> [EXERCISE DESCRIPTION]
Without copying any picture, return all lines below exactly.

Content revision data
-=-=-=-=-

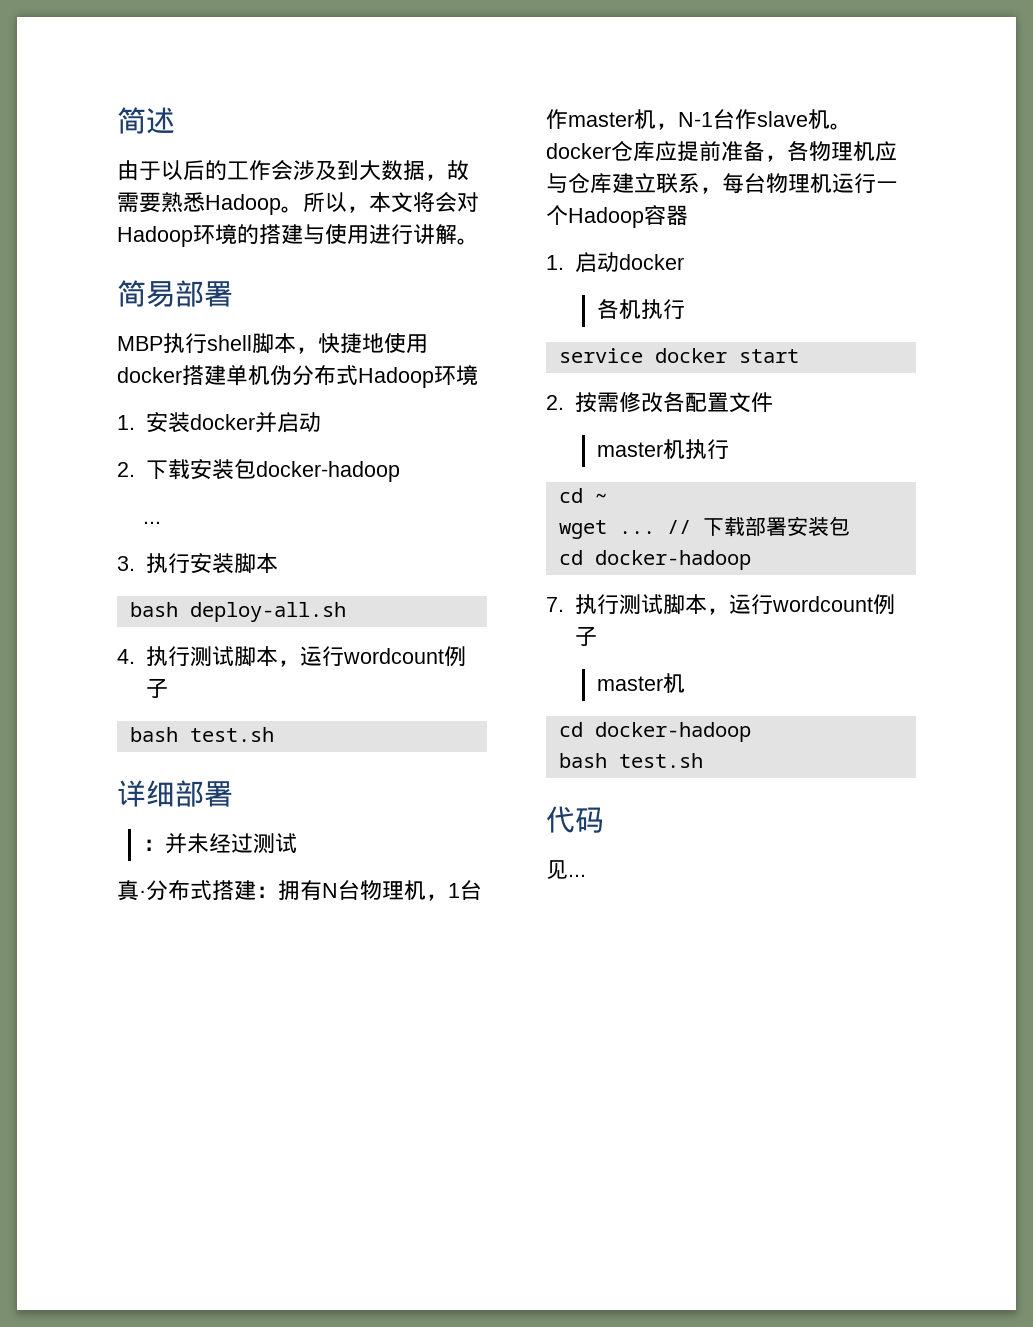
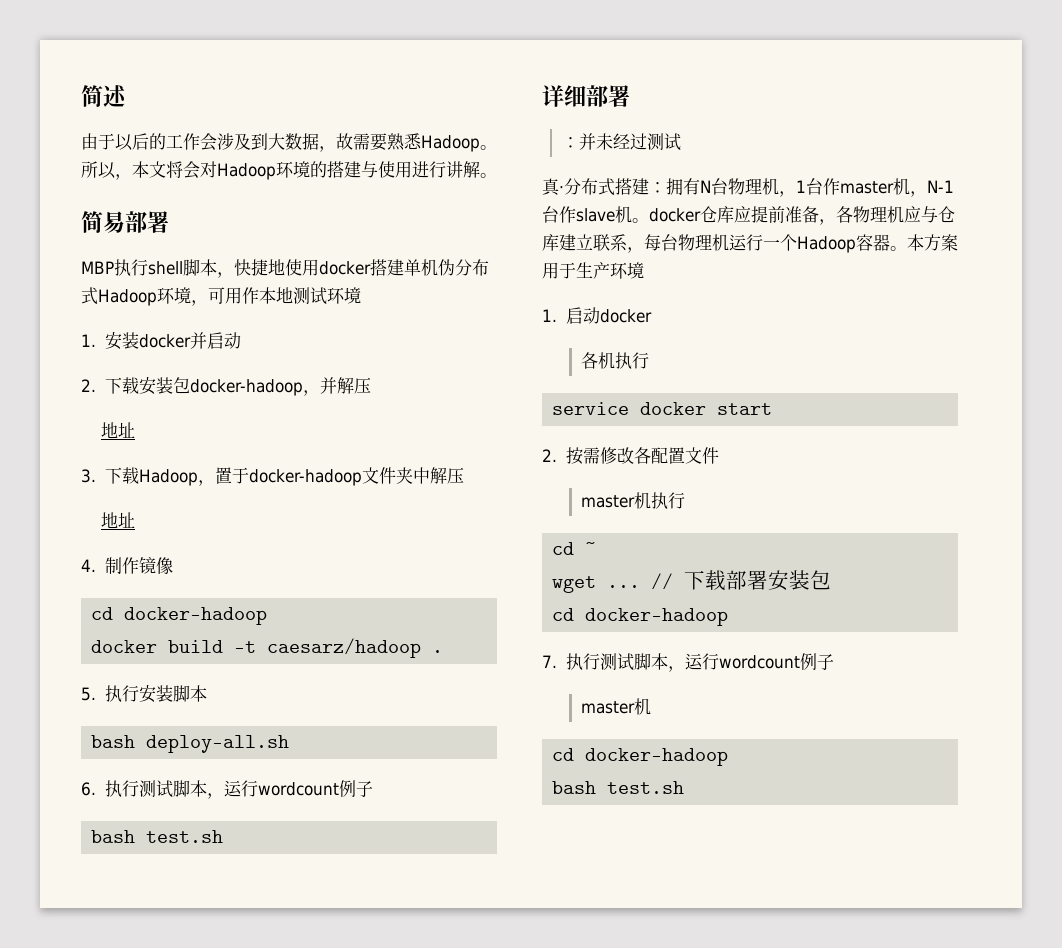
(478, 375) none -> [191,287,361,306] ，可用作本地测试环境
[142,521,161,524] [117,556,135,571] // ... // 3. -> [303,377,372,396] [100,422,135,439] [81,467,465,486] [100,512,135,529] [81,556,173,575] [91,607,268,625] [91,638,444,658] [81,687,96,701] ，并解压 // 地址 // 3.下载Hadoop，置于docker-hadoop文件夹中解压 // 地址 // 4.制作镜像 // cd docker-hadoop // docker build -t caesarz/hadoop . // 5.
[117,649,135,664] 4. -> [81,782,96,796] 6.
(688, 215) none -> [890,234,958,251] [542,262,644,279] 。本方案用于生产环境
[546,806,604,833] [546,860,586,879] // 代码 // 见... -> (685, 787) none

-=-=-=-=-

> [WRITTEN ANSWER]
(478, 375) none -> [191,287,361,306] ，可用作本地测试环境
[142,521,161,524] [117,556,135,571] // ... // 3. -> [303,377,372,396] [100,422,135,439] [81,467,465,486] [100,512,135,529] [81,556,173,575] [91,607,268,625] [91,638,444,658] [81,687,96,701] ，并解压 // 地址 // 3.下载Hadoop，置于docker-hadoop文件夹中解压 // 地址 // 4.制作镜像 // cd docker-hadoop // docker build -t caesarz/hadoop . // 5.
[117,649,135,664] 4. -> [81,782,96,796] 6.
(688, 215) none -> [890,234,958,251] [542,262,644,279] 。本方案用于生产环境
[546,806,604,833] [546,860,586,879] // 代码 // 见... -> (685, 787) none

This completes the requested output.